Je
vous parle aujourd'hui d'une mystérieuse petite sirène que j'ai
rencontrée avant-hier.
Elle
m'a fait signe depuis une vitrine de l'exposition sur le verre au
Moyen Âge au Musée de Cluny. Il fallait vraiment faire attention,
car elle ne mesure que quelques centimètres. Il s'agit d'une petite
enseigne en plomb trouvée lors d'un dragage de la Seine.
Cette
enseigne ornait sans doute un petit miroir de poche. Elle représente
en tout cas une sirène tenant elle-même un miroir (un de ces
miroirs ronds et bombés des XVe et XVIe siècles) de la main droite
et un peigne de la main gauche.
Plus
mystérieuse pour moi est l'épée qui lui traverse le ventre. C'est
un motif que je n'ai jamais rencontré. Le miroir et le peigne sont
courants comme symboles de vanité ou de coquetterie au Moyen Âge.
La sirène représente a priori le paganisme, mais a des résonances
bien plus profondes si l'on tente de creuser l'inconscient collectif
médiéval. Ainsi une sirène représentée sur un bas-relief roman
en compagnie d'un dragon et d'un griffon pourrait être la métaphore
des démons intérieurs de notre âme (cf. Leclerq-Marx Jacqueline,
« Le dragon comme métaphore des démons intérieurs. Mots et
images, in Le dragon
dans la culture médiévale, colloque du Mont Saint-Michel, 31
octobre - 1er novembre 1993, Danielle
Buschinger, Wolfgang Spiewok (dir.), Greifswald, Reineke-Verlag,
1994, p. 46-47, ill. p. 54).
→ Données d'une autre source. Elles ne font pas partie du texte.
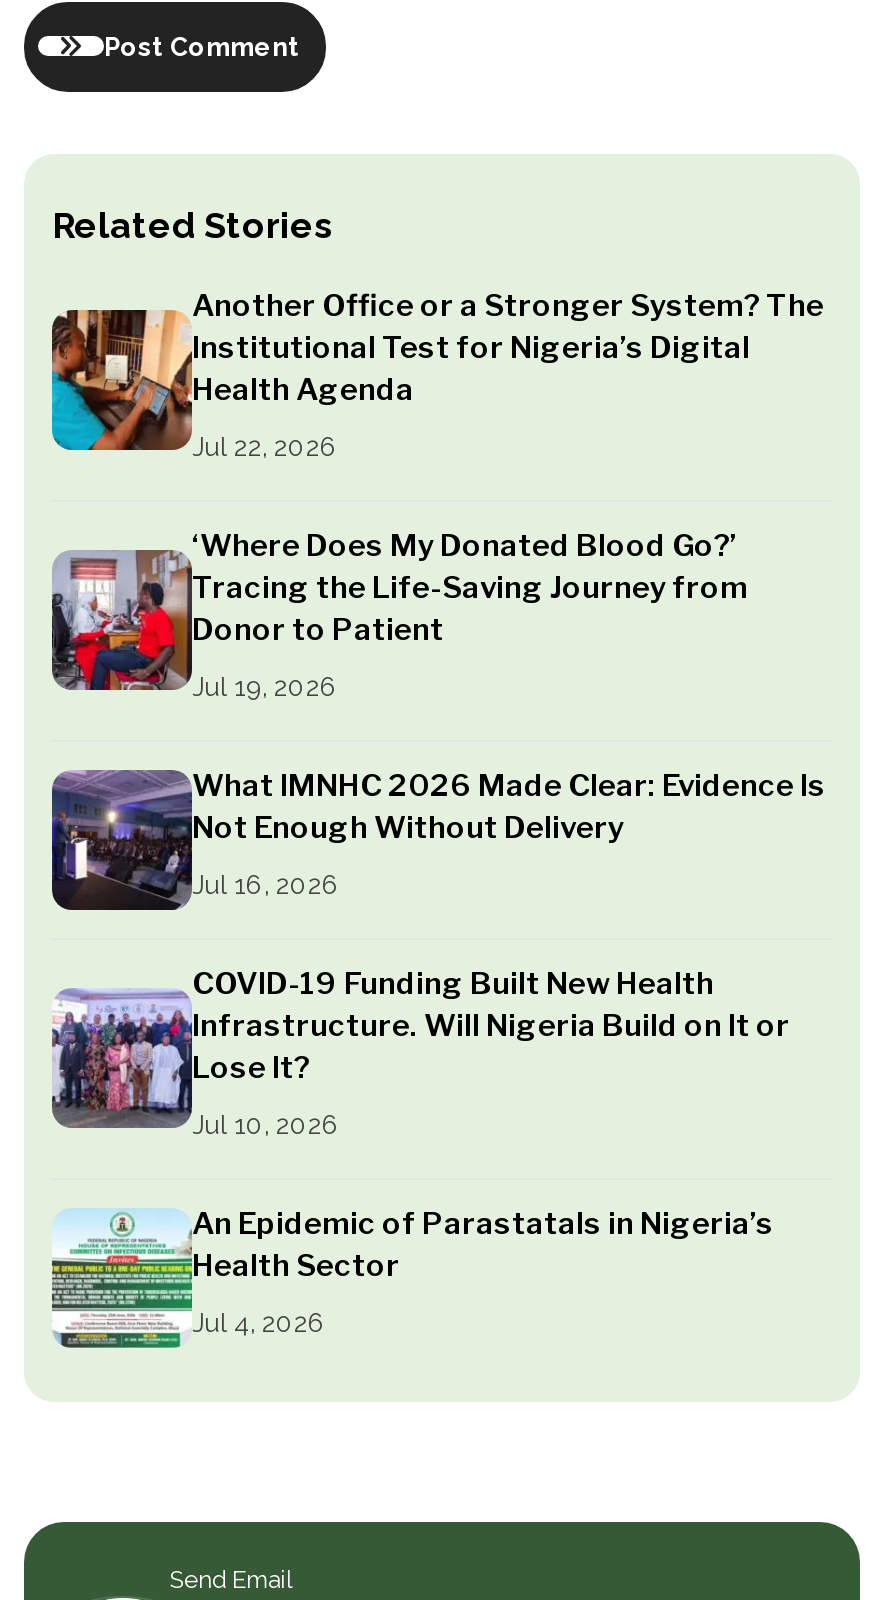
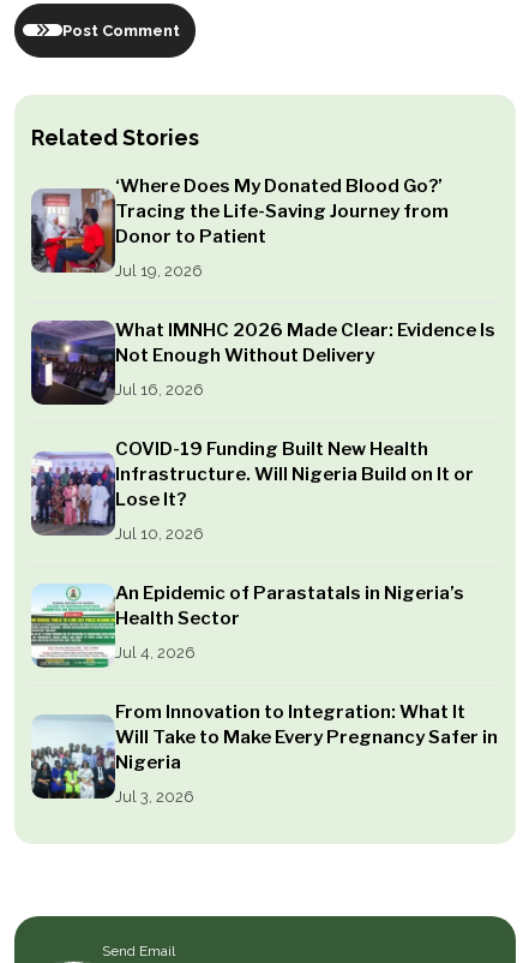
[50,287,824,461] [image] | Another Office or a Stronger System? The | Institutional Test for Nigeria’s Digital | Health Agenda | Jul 22, 2026 -> none
moved [50,527,826,1337] -> [30,175,495,661]: [image] | ‘Where Does My Donated Blood Go?’ | Tracing the Life-Saving Journey from | ... | Health Sector | Jul 4, 2026
none -> [30,701,498,812] [image] | From Innovation to Integration: What It | Will Take to Make Every Pregnancy Safer in | Nigeria | Jul 3, 2026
Quant à la célèbre figure de
Mélusine, sirène ou femme-dragon en cachette de son mari à
certains moments réguliers, elle symbolise tous les mystères,
inquiétants pour les hommes, du corps féminin et de ses secrets.
Mais l'épée ne correspond à rien que je connaisse.
On
peut cependant faire des hypothèses. Cette épée qui traverse le
ventre de la sirène sans visiblement la tuer ni la faire souffrir
pourrait symboliser une domination, une maîtrise de ce que
représente cette sirène. Peu probable qu'il s'agisse d'une maîtrise
du paganisme, car l'objet – même si, on va le voir, son contexte
est difficile à interpréter – ne pouvait être, vu sa taille, que
d'un usage individuel. Plus séduisantes seraient les hypothèses
(cumulatives et non contradictoires) selon lesquelles le possesseur
de l'objet veut dire qu'il maîtrise ses démons intérieurs, qu'il
maîtrise les pulsions de son corps, qu'il maîtrise des élans de
vanités et de coquetterie, peut-être les désirs de la luxure. Le
ventre comme lieu où est fichée l'épée corrobore ces hypothèses :
c'est le lieu de tous les péchés (luxure, gourmandise...).
J'en
viens à me poser la question de savoir si le possesseur de l'objet
était un homme ou une femme : il me semble que la signification
n'en serait pas la même pour l'un ou pour l'autre. Pour une femme,
la sirène et les attributs féminins que sont le miroir et le peigne
représentent son propre corps ; pour un homme, ils représentent
le corps de l'autre.
Et
c'est là que j'aimerais en savoir plus sur le contexte de cet objet.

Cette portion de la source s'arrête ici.